● **DATA FOR ANALYSIS**:
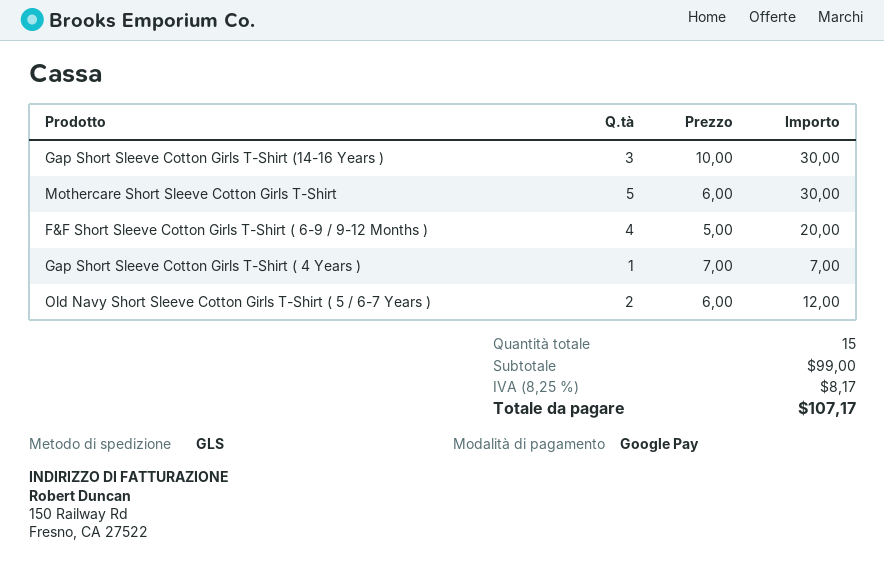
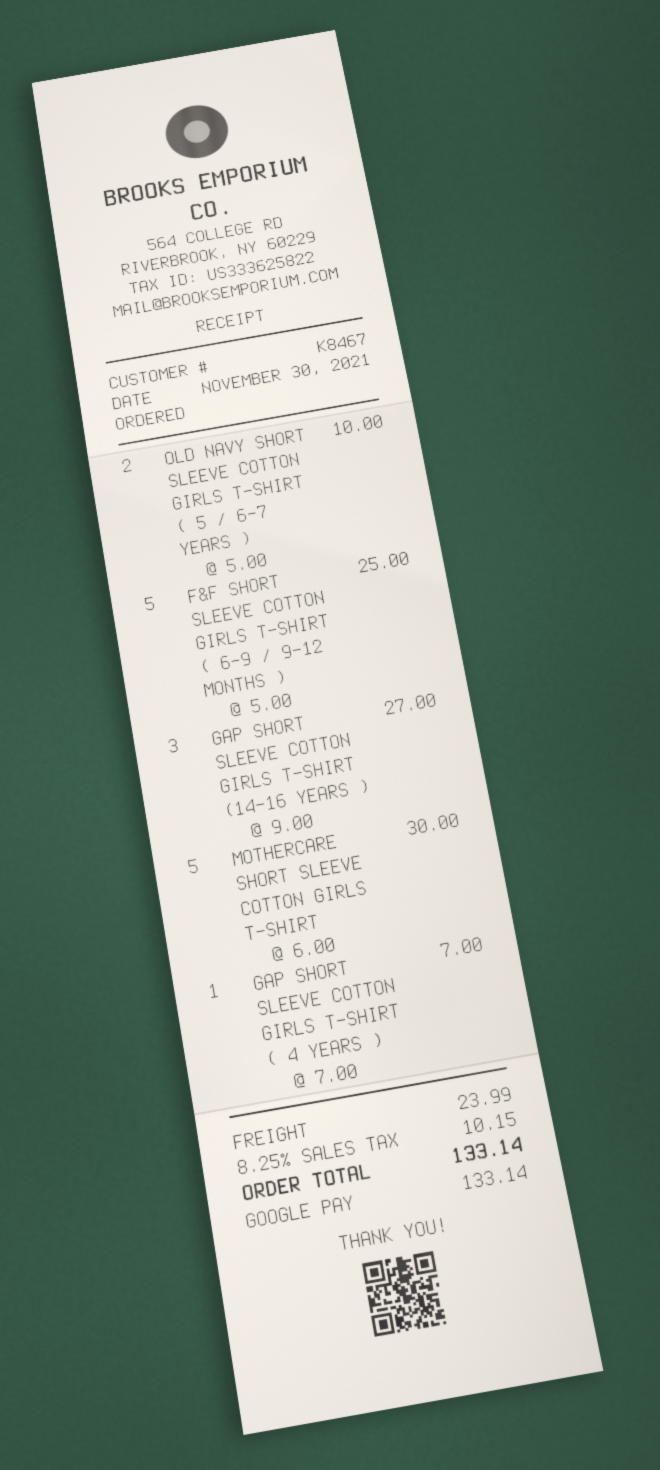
Gap Short Sleeve Cotton Girls T-Shirt (14-16 Years ): 3 x 10.00 = 30.00 -> 3 x 9.00 = 27.00
F&F Short Sleeve Cotton Girls T-Shirt ( 6-9 / 9-12 Months ): 4 x 5.00 = 20.00 -> 5 x 5.00 = 25.00
Old Navy Short Sleeve Cotton Girls T-Shirt ( 5 / 6-7 Years ): 2 x 6.00 = 12.00 -> 2 x 5.00 = 10.00
shipping: none -> 23.99
tax: 8.25% = 8.17 -> 8.25% = 10.15
total: 107.17 -> 133.14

● **WHAT TO DO**:
Restate, word for word, the final stretch of the entries above: the line containing "shipping: none -> 23.99" and every line after it, up to and including the last.

● **RESPONSE BELOW**:
shipping: none -> 23.99
tax: 8.25% = 8.17 -> 8.25% = 10.15
total: 107.17 -> 133.14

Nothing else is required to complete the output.